INSTRUCTIONS FOR THE TASK → What is the number of lines in the entries that contain the word "Pakistan"? Answer with that figure alone.

MATERIAL PROVIDED →
__________________________________________________

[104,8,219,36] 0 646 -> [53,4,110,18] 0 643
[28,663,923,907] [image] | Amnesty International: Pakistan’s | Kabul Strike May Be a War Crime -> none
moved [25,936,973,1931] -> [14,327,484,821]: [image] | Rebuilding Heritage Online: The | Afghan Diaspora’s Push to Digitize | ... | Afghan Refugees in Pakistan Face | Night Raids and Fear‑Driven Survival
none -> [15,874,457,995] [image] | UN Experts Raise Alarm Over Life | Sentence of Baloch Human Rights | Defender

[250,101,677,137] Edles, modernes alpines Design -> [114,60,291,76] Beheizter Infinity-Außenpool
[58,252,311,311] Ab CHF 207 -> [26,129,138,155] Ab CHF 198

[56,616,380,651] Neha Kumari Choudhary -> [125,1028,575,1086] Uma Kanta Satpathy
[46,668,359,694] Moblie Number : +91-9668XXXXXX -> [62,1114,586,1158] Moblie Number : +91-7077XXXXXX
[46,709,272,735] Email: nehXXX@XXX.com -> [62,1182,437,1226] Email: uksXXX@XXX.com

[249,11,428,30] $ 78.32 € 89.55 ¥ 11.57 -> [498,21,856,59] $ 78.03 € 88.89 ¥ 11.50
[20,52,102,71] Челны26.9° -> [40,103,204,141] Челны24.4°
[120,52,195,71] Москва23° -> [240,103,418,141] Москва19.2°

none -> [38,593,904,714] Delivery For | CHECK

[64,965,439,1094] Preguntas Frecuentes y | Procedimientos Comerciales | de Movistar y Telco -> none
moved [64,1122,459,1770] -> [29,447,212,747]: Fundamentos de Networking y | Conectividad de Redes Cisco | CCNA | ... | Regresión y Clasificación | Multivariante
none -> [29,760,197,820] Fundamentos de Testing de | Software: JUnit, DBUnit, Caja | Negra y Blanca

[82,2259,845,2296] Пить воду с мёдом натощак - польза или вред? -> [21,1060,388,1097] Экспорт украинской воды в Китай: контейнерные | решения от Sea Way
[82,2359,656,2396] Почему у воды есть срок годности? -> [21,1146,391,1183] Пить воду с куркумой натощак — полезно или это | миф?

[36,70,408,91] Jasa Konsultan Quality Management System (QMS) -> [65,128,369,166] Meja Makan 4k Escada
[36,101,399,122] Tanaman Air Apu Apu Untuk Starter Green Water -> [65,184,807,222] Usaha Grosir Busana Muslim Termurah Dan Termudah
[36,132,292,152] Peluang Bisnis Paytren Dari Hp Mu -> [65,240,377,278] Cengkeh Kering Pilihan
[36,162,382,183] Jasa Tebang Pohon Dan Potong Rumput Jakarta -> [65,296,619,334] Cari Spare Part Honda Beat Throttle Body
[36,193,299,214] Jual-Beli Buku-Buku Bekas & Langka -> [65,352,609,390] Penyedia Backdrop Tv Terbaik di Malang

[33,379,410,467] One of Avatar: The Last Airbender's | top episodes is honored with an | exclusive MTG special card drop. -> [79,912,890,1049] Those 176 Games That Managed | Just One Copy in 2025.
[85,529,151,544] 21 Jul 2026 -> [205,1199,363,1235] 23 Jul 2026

__________________________________________________

YOUR RESPONSE → 2